With the DEA trumpeting the dangers of Oxycontin, a powerful time-release opioid effective in pain relief, and local media across the country jumping on the bandwagon, patients, doctors and the drug's maker are reporting increasing problems for pain patients seeking access to the drug.
"I hear it every day," Skip Baker of the American Society for Action on Pain (http://www.actiononpain.org), a pain patient advocacy group, told DRCNet. "Because of this scare, people are having to drive hundreds of miles to find a physician to prescribe Oxycontin."
The scare is reaching epic proportions, with cops and newspapers across the country eagerly scanning the horizon for any sign of the new narcotic nemesis. "Hillbilly heroin... could become a problem in Texas," the Ft. Worth Star Telegram warned last week, citing "pharmaceutical drug diversion investigators." But, the paper added, "few to no reports" of Oxycontin abuse have been logged. In Evansville, Indiana, meanwhile, police "are watching out for" Oxy and "fear it's on the way," the Evansville Courier & Press reports. Police have seized "at least a couple of tablets in recent months," the paper notes. Milwaukee is also at risk, the Milwaukee Journal reports, even though a major metropolitan emergency room had not seen any Oxycontin overdoses. "We're the last to know, I guess," said one hospital worker.

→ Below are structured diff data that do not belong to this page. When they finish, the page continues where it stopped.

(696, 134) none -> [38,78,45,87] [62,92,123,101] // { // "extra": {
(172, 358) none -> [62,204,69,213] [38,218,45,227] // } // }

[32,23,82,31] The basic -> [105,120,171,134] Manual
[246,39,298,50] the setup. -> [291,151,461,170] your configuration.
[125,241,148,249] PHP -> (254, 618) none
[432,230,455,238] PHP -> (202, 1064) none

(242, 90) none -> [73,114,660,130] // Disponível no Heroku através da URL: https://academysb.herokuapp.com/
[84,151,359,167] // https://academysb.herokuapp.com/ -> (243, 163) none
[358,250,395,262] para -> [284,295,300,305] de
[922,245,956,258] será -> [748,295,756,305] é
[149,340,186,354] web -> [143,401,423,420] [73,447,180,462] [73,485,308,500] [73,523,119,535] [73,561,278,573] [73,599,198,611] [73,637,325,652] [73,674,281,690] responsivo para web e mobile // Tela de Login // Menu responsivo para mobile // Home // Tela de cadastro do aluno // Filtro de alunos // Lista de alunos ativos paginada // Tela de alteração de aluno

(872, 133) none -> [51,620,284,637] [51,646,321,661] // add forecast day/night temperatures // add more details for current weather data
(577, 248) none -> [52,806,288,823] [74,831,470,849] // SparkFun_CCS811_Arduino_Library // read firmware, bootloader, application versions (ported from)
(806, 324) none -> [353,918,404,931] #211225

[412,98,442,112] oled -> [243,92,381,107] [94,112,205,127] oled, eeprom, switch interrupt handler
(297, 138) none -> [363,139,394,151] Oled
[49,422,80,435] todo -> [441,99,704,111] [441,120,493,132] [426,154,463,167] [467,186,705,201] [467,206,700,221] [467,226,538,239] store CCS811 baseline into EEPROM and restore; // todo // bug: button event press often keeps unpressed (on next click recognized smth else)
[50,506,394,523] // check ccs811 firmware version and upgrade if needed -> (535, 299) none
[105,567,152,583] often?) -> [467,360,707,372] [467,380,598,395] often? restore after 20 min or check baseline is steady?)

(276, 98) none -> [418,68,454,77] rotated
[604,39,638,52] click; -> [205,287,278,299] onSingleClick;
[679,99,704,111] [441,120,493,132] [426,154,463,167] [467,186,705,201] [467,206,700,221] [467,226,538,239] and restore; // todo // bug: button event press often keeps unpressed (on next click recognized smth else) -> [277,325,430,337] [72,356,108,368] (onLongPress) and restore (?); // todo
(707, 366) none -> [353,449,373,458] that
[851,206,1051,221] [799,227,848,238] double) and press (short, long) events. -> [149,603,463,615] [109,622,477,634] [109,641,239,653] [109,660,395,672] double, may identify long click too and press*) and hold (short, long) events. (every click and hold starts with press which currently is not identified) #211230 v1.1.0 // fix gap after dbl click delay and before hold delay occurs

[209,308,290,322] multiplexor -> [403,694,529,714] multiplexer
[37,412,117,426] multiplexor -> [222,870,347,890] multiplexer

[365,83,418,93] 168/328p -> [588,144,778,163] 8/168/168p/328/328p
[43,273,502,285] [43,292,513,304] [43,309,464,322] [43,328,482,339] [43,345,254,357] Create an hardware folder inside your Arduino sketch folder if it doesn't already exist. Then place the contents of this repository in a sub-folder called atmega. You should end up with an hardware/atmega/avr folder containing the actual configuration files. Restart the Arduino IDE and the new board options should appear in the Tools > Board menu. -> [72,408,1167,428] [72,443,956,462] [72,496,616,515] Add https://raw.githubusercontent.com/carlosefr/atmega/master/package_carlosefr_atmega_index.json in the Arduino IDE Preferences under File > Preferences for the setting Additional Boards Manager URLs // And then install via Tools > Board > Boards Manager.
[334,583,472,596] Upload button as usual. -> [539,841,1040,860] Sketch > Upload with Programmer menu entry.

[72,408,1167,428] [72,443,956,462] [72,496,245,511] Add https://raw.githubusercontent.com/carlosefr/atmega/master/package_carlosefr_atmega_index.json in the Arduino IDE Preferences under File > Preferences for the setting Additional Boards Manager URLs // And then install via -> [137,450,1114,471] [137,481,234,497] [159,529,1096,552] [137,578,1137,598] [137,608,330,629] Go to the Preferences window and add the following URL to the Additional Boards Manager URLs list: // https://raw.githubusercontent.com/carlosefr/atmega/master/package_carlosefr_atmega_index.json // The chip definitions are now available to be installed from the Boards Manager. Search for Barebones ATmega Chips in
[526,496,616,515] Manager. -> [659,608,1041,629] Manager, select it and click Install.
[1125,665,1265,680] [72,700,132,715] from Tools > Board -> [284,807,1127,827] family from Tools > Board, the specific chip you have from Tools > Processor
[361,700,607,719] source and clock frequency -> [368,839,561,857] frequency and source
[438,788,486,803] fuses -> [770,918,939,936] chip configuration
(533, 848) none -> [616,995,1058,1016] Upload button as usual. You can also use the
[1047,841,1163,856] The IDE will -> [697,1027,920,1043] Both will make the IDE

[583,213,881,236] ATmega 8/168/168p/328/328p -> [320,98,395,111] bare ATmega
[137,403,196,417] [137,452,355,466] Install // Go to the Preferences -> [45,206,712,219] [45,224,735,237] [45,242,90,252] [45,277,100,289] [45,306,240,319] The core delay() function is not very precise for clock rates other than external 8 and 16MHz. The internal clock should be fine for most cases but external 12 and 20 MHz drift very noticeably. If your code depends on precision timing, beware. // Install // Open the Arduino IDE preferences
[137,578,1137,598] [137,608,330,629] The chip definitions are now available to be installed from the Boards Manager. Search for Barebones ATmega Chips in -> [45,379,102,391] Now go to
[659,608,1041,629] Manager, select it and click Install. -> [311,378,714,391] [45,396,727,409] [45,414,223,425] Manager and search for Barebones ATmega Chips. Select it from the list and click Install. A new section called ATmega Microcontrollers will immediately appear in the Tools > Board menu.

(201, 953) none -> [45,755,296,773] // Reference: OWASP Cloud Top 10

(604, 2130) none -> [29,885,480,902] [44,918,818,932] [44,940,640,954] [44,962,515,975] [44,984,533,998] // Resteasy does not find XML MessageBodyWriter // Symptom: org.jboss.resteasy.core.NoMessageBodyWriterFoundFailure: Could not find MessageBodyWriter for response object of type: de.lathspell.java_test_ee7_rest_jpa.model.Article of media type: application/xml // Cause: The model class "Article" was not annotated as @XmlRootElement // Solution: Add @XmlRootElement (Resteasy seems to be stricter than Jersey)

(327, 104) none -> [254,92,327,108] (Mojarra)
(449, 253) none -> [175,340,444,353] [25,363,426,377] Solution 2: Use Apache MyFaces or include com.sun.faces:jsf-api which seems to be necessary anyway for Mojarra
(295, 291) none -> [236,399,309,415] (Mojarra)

These reports are merely the latest manifestation of a drug panic underway since the spring, when pockets of Oxycontin diversion and abuse began popping up in the Appalachians (http://www.drcnet.org/wol/187.html#oxycontinhype). According to a Boston University study, 120 people have died from Oxycontin-related causes -- out of six million prescriptions last year.
But Purdue Pharma, the drug's manufacturer, disputes even that even that many have died from Oxycontin overdoses. "Oxycodone [the active ingredient in Oxycontin] is used in over 40 different pain meds, including such popular meds as Percocet," Purdue spokesman Jim Heins told DRCNet. "Toxicology tests can determine the amount and presence of oxycodone, but they can't tell whether it's Oxycontin or Percocet or something else. Coroners usually list oxycodone because without physical evidence, such as a prescription bottle, they can't determine which drug was ingested."
Oxycontin only accounts for 25% of all
oxycodone-based prescriptions, Heins added. Also, he said, many of the
deaths attributed to Oxycontin "are the results of multiple drug abuse
But the publicity generated by the DEA and local officials "is already having an adverse impact on good pain care and good medical practice," Hein said. "We get calls, letters and reports frequently from patients who say doctors won't prescribe Oxycontin for them anymore because of the publicity and because they are scared of being investigated and losing their licenses. And that's just wrong," he added.
Gary Kennedy of Norton, in southwest Virginia -- one of the Oxy panic's epicenters -- is one patient who has suffered because of the hype. "Without Oxycontin, I would be in a nursing home," he told the Roanoke Times. "If I take no medication, it is a constant, killer pain," he said. "It hurts you so bad you want to roll in the floor." But he said that although he needs the drug to live a normal life in his home, he must drive 100 miles round-trip to Kingsport, Tennessee, just to find a doctor willing to dispense the powerful painkiller.
Associations of pain patients and pain care professionals are asking for some balance. In a statement on the Oxycontin controversy, American Pain Society President Dr. Michael Ashburn said, "Concerns over diversion and abuse may be decreasing access to the drug for appropriate medical purposes. There have been reports of pharmacies refusing to stock the drug because of fear of theft, and patients have reported that their physicians have become reluctant to continue to prescribe the drug to them. In addition, publicity over the abuse of Oxycontin has led to increased concern over the use of opioids for the treatment of chronic pain."
Saying he feared pain treatment had "lost ground" because of the Oxy panic, Ashburn pleaded with public officials not to let drug hysterias drive public policy. "When developing public policy, policy makers must be reminded to develop policy that strikes a balance. We should be able to address concerns over diversion without creating barriers to their appropriate use," Ashburn said.
Loretta Johnson, a 66-year-old southwest Virginia resident, told the Roanoke Times she thought news coverage was actually contributing to Oxycontin abuse. She said she used the drug in 1999 with good results after she broke her back in a car accident. "I realize it's a dreadful problem and that people have died and are dying because of it," she said. "But the drug is not the problem. It's just like guns. The gun is not to blame, it's the use of it."